EXERCISE INPUT —
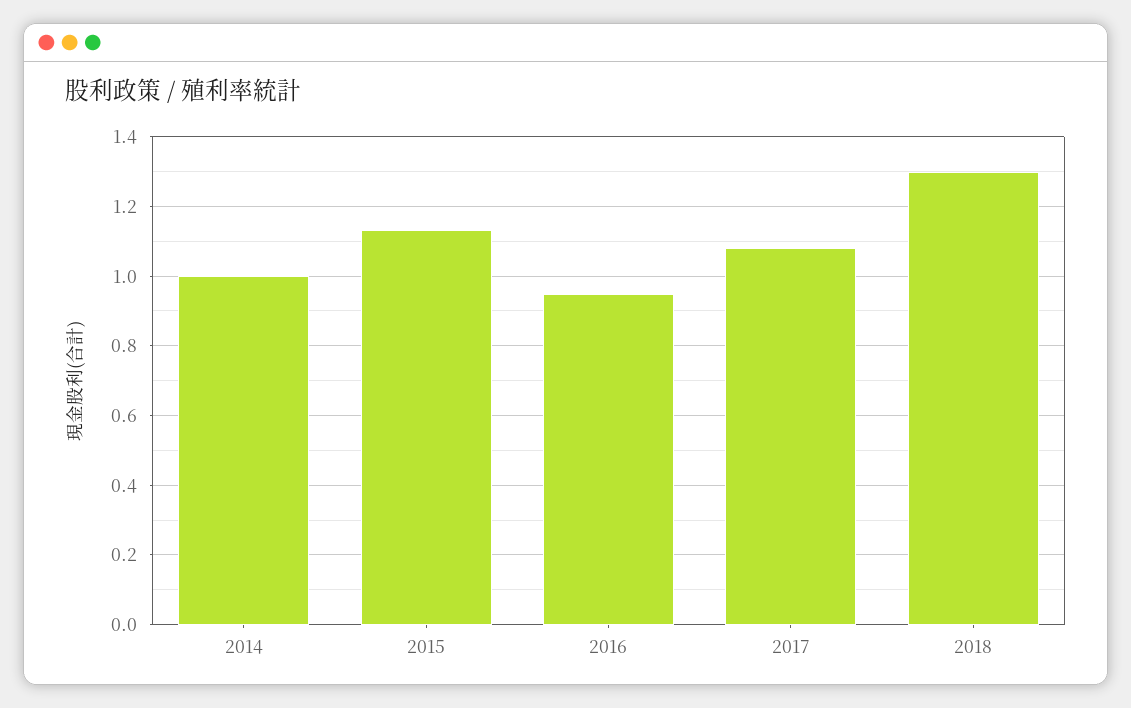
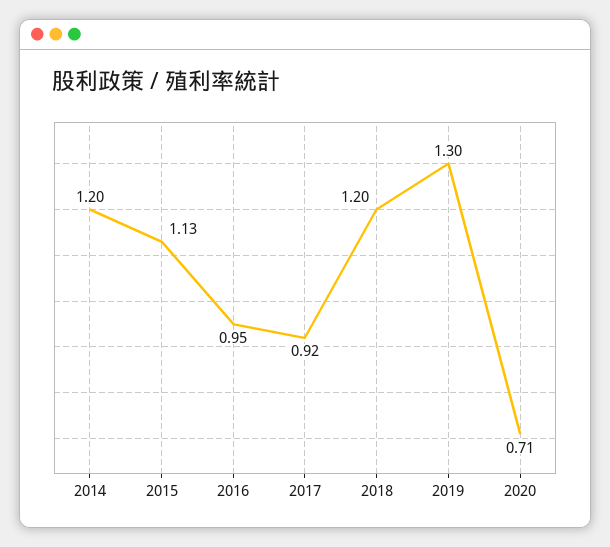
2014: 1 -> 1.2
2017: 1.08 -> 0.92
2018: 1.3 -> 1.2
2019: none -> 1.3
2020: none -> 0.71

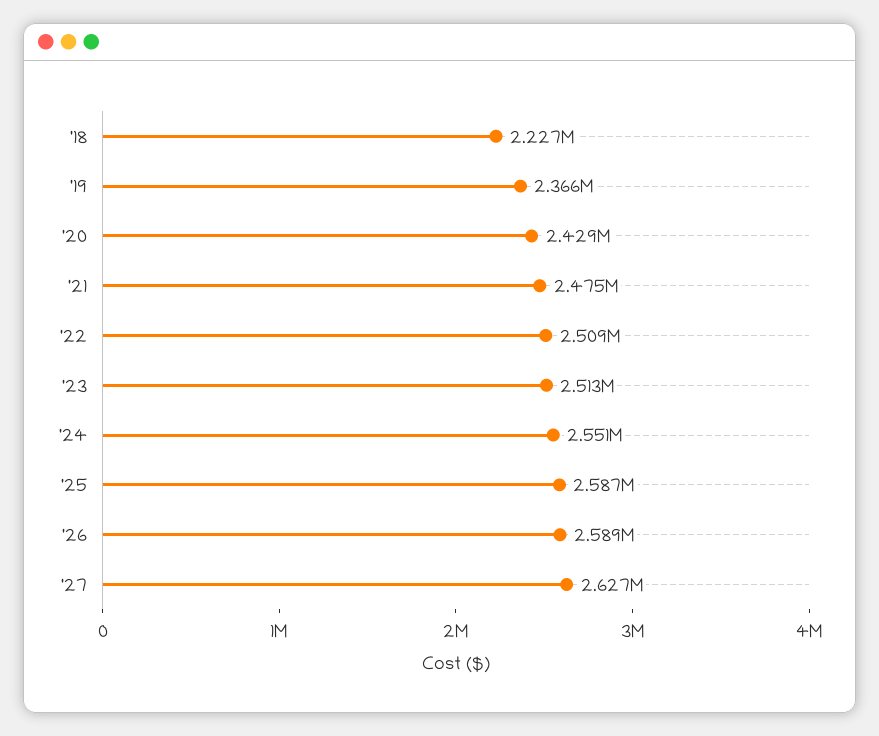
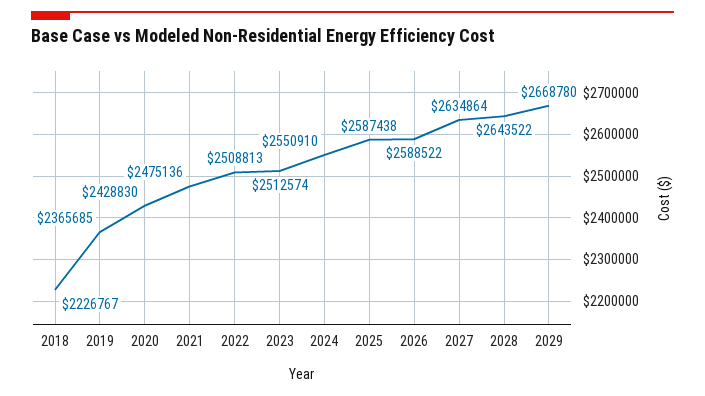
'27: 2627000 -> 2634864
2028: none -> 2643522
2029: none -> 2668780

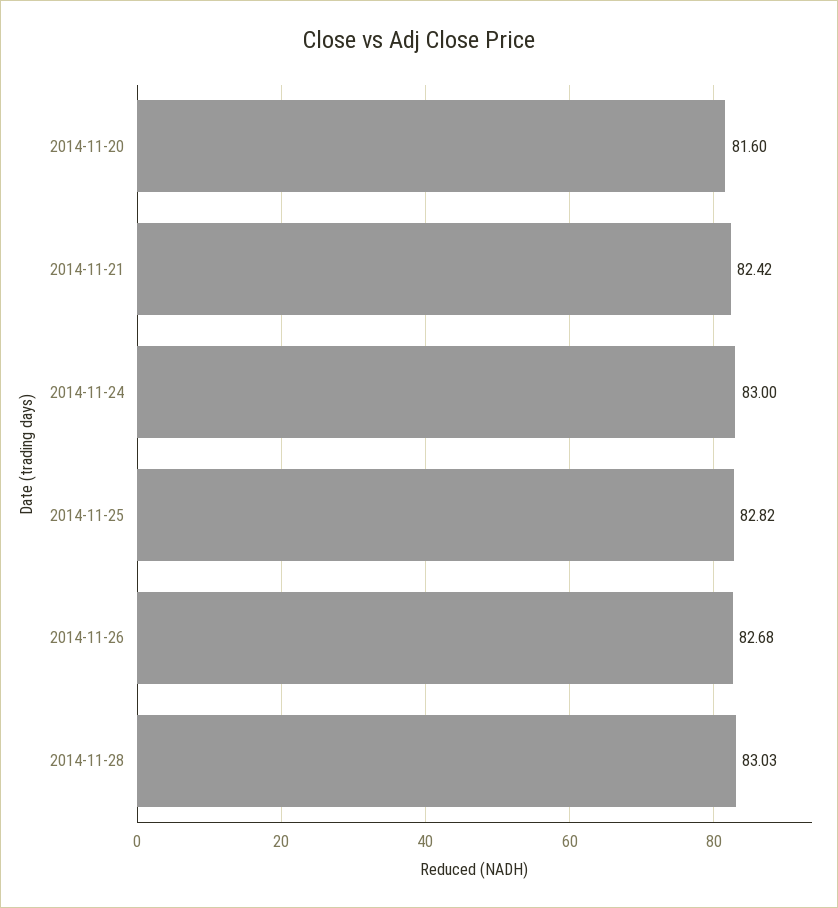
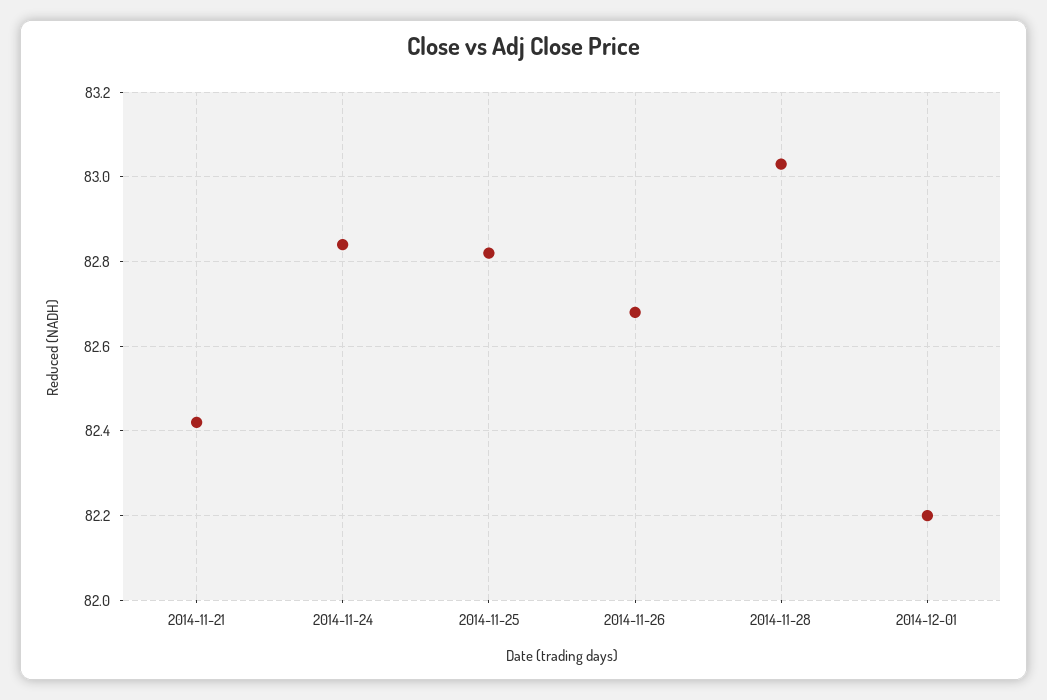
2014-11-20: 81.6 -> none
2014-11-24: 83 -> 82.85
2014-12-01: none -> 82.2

PROBLEM TO WORK ON — Without including any picture, restate every entry above exactly.

OUTPUT —
2014: 1 -> 1.2
2017: 1.08 -> 0.92
2018: 1.3 -> 1.2
2019: none -> 1.3
2020: none -> 0.71

'27: 2627000 -> 2634864
2028: none -> 2643522
2029: none -> 2668780

2014-11-20: 81.6 -> none
2014-11-24: 83 -> 82.85
2014-12-01: none -> 82.2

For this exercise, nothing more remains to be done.